▶

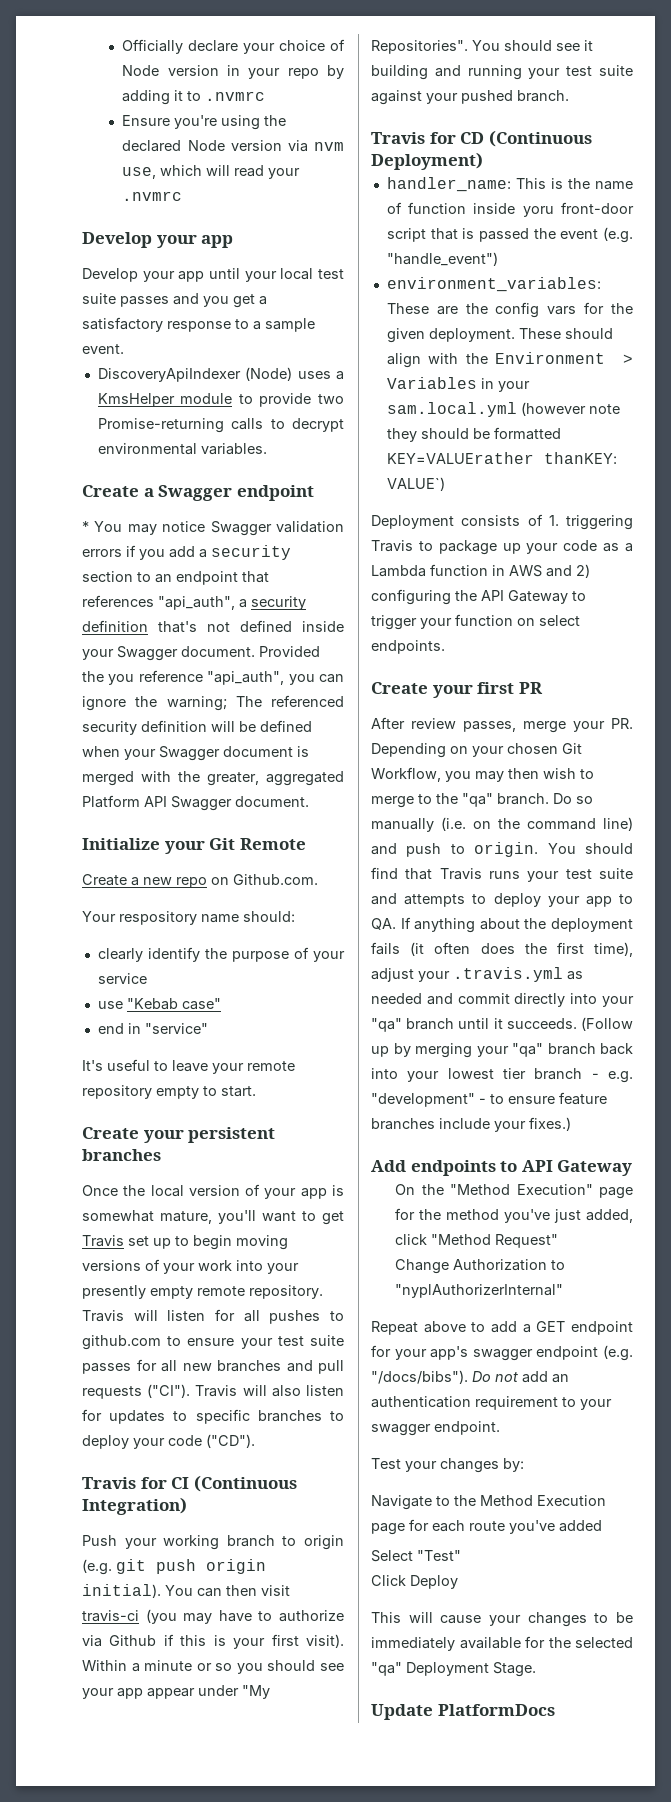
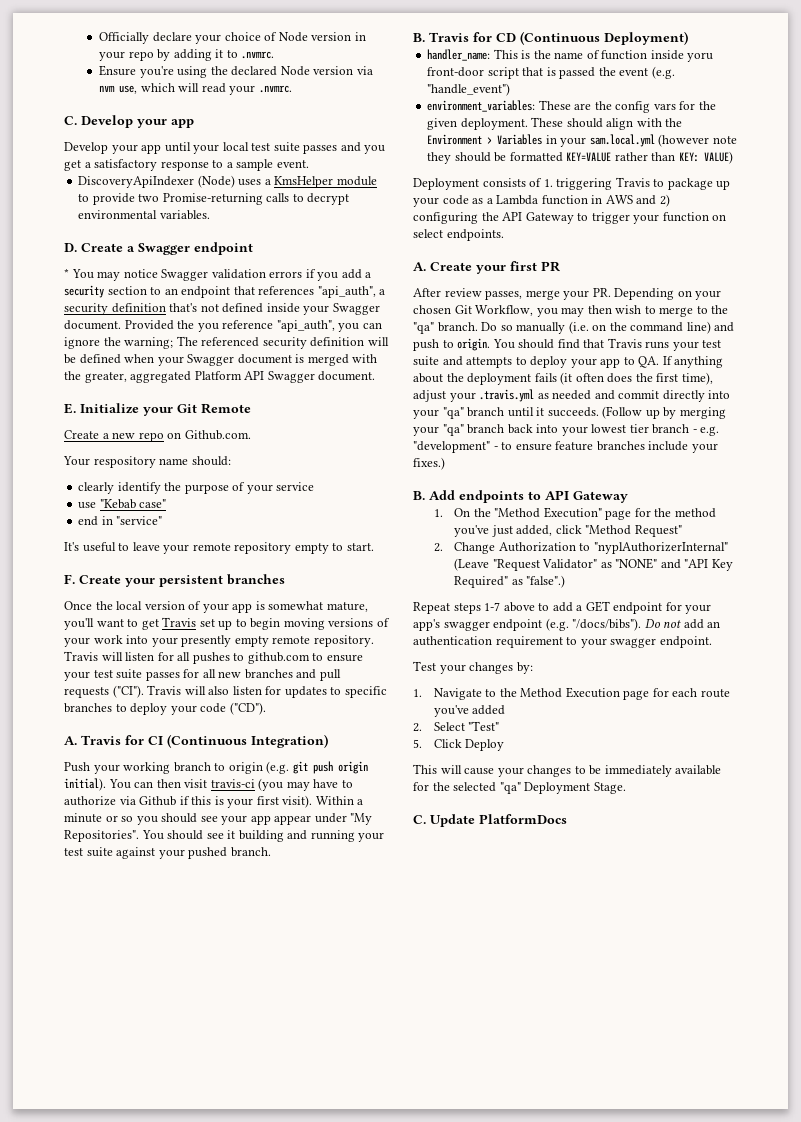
- Officially declare your choice of Node version in your repo by adding it to .nvmrc
+ Officially declare your choice of Node version in your repo by adding it to .nvmrc.
- Ensure you're using the declared Node version via nvm use, which will read your .nvmrc
- Develop your app
+ Ensure you're using the declared Node version via nvm use, which will read your .nvmrc.
+ C. Develop your app
- Create a Swagger endpoint
+ D. Create a Swagger endpoint
- Initialize your Git Remote
+ E. Initialize your Git Remote
- Create your persistent branches
+ F. Create your persistent branches
- Travis for CI (Continuous Integration)
+ A. Travis for CI (Continuous Integration)
- Travis for CD (Continuous Deployment)
+ B. Travis for CD (Continuous Deployment)
- These should align with the Environment > Variables in your sam.local.yml (however note they should be formatted KEY=VALUErather thanKEY: VALUE`)
+ These should align with the Environment > Variables in your sam.local.yml (however note they should be formatted KEY=VALUE rather than KEY: VALUE)
- Create your first PR
+ A. Create your first PR
- Add endpoints to API Gateway
+ B. Add endpoints to API Gateway
- On the "Method Execution" page for the method you've just added, click "Method Request"
+ 1. On the "Method Execution" page for the method you've just added, click "Method Request"
- Change Authorization to "nyplAuthorizerInternal"
+ 2. Change Authorization to "nyplAuthorizerInternal" (Leave "Request Validator" as "NONE" and "API Key Required" as "false".)
- Repeat above to add a GET endpoint for your app's swagger endpoint (e.g. "/docs/bibs").
+ Repeat steps 1-7 above to add a GET endpoint for your app's swagger endpoint (e.g. "/docs/bibs").
- Navigate to the Method Execution page for each route you've added
+ 1. Navigate to the Method Execution page for each route you've added
- Select "Test"
+ 2. Select "Test"
- Click Deploy
+ 5. Click Deploy
- Update PlatformDocs
+ C. Update PlatformDocs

◀

Send back exactly the lines of the listing above, beginning at the line containing "Repeat steps 1-7" and ending with the last. Add nothing.

* RESULT OF THE TASK:
+ Repeat steps 1-7 above to add a GET endpoint for your app's swagger endpoint (e.g. "/docs/bibs").
- Navigate to the Method Execution page for each route you've added
+ 1. Navigate to the Method Execution page for each route you've added
- Select "Test"
+ 2. Select "Test"
- Click Deploy
+ 5. Click Deploy
- Update PlatformDocs
+ C. Update PlatformDocs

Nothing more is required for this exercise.